Even if long-winded conversations about social media and philosophy make you want to escape away in a hot air balloon, there’s still something really nice about hanging out over interesting small plates, cocktails, and talking about whatever the hell you want. That’s ultimately what a great neighborhood place like Gadabout is meant for and good at. And unlike the actual Brown Elephant, you can spend all night sitting on the sofas here without anyone asking you to leave.
We cannot stress enough how delicious these empanadas are. The flaky pastries are filled with corn, poblanos, and gruyere, and topped with a slightly sweet roasted peach and blueberry salsa and sitting on some spicy aji. It’s sweet, savory, and spicy, and definitely a must-order.
This innocuous-sounding toast is another must-order. The bean puree is seasoned with toum (a garlic sauce), harissa, sumac, lemon vinaigrette, topped with a medium-cooked egg, and on top of fantastic housemade bread. Order this.
We didn’t realize we had such strong expectations about what a chickpea fritter should look like until these appeared on our table and were not it. They look like little blocks, and we thought they might be stiff and dry.
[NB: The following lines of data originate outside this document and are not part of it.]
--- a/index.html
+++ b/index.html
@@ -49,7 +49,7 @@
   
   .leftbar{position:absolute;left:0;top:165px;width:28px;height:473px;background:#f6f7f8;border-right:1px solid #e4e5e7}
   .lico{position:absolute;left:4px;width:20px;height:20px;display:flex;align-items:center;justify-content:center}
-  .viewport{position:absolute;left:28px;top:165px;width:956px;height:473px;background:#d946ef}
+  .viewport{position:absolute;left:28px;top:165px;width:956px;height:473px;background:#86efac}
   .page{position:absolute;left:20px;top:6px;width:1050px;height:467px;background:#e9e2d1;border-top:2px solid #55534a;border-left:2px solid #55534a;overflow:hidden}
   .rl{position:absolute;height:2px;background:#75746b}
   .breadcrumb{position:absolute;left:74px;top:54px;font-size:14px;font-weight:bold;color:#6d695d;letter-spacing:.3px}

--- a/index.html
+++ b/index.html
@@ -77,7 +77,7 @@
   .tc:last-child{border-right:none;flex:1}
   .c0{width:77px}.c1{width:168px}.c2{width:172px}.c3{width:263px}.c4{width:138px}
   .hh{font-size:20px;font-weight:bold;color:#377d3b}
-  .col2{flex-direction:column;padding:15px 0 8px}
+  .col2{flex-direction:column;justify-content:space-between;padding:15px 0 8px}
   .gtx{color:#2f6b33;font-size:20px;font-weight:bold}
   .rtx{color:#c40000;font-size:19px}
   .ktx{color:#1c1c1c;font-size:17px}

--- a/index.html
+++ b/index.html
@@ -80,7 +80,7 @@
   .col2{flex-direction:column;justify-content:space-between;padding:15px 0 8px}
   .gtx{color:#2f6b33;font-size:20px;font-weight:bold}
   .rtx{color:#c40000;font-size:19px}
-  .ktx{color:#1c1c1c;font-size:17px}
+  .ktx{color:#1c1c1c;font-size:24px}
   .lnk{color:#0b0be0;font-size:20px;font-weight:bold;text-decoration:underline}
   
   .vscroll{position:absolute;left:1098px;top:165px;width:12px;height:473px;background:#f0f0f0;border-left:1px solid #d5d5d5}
Instead, they’re very fluffy, and the mild flavor of the chickpeas is great with the za’atar feta, coriander, and chimichurri.
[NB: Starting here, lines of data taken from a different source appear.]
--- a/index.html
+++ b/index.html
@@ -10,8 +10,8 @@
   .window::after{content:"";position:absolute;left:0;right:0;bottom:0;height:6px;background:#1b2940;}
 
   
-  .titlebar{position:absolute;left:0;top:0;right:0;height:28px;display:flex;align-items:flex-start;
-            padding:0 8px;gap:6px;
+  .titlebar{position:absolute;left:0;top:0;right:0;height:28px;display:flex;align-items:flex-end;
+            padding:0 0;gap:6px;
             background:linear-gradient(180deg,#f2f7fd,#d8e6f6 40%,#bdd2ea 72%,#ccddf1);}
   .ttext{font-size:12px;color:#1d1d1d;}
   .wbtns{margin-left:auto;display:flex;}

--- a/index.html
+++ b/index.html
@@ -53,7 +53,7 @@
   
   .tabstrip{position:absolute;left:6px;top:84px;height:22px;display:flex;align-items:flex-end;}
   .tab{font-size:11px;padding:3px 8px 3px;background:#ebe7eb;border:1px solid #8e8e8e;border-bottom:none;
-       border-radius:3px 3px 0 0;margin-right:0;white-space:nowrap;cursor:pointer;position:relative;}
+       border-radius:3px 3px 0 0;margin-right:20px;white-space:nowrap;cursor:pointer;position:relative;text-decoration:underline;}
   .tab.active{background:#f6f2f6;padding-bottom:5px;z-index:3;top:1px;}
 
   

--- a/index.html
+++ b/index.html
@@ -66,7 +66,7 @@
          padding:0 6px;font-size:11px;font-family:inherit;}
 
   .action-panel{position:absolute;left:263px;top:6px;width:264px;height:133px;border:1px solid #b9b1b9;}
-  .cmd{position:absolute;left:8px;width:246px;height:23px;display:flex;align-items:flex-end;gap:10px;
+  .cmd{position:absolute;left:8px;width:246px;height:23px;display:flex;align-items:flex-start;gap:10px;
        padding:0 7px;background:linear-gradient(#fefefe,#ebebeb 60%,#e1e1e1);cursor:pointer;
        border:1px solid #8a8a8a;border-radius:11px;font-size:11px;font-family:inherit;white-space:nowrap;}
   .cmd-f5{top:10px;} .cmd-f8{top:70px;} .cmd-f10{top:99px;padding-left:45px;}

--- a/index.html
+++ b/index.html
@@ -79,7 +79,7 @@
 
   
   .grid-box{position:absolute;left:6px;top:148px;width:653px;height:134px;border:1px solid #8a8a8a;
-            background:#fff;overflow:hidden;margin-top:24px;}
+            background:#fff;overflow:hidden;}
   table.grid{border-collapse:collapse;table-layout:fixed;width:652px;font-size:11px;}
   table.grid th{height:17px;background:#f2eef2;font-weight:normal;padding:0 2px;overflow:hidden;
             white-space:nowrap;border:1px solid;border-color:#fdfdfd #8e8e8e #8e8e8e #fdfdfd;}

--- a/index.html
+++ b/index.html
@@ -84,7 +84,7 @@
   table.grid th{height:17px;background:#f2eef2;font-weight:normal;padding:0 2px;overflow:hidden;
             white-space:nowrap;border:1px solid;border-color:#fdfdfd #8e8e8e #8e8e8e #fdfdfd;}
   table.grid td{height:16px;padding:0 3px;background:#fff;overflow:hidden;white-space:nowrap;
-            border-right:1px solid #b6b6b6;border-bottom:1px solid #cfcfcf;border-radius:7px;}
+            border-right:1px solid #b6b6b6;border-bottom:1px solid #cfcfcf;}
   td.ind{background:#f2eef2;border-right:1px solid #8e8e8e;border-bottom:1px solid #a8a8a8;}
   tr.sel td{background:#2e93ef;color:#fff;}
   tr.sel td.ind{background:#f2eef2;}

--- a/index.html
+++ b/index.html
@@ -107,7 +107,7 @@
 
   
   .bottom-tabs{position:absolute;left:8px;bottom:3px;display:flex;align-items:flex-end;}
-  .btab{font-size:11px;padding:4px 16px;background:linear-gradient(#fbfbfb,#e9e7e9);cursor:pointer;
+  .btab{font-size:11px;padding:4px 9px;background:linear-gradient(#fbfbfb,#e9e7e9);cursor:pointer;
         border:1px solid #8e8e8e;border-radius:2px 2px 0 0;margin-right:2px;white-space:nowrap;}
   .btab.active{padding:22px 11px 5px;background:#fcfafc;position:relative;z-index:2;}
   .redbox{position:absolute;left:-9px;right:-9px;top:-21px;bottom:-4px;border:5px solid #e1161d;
The pancake is covered in bonito flakes, so as long as you like them you’ll enjoy this. It also has tender shrimp, eel sauce, spicy mayo, furikake, and pickled ginger - definitely a flavor bomb where everything tastes great together.
The texture of raw fish combined with refried beans might not sound appealing, but this tastes pretty good. Just know that the tuna doesn’t take center stage - it’s overshadowed by the gochujang, pickled jicama, and sesame stick pieces.
Considering how many ingredients are in this dish, it’s incredibly bland. There’s garlic aioli, XO sauce, cornbread crumbs, and rice powder that’s truly unnecessary.
Here is where going rogue with a bunch of sh*t on the plate backfires. The blue cheese, buffalo sauce, pears, salsa verde, and walnuts is a complete miss. Skip this.
We give these skewers a participation trophy for the salty and sweet doenjang-lingonberry glaze, but no matter how well-seasoned the meat is, if beef heart isn’t cooked perfectly it can be tough and unpleasant to eat.
This is a larger dish, and a great option if you want more of an entree. The seasoning on the steak is a little salty, but when it’s combined with the fried brussels sprouts, charred scallions, black garlic, and salsa negra it all balances out.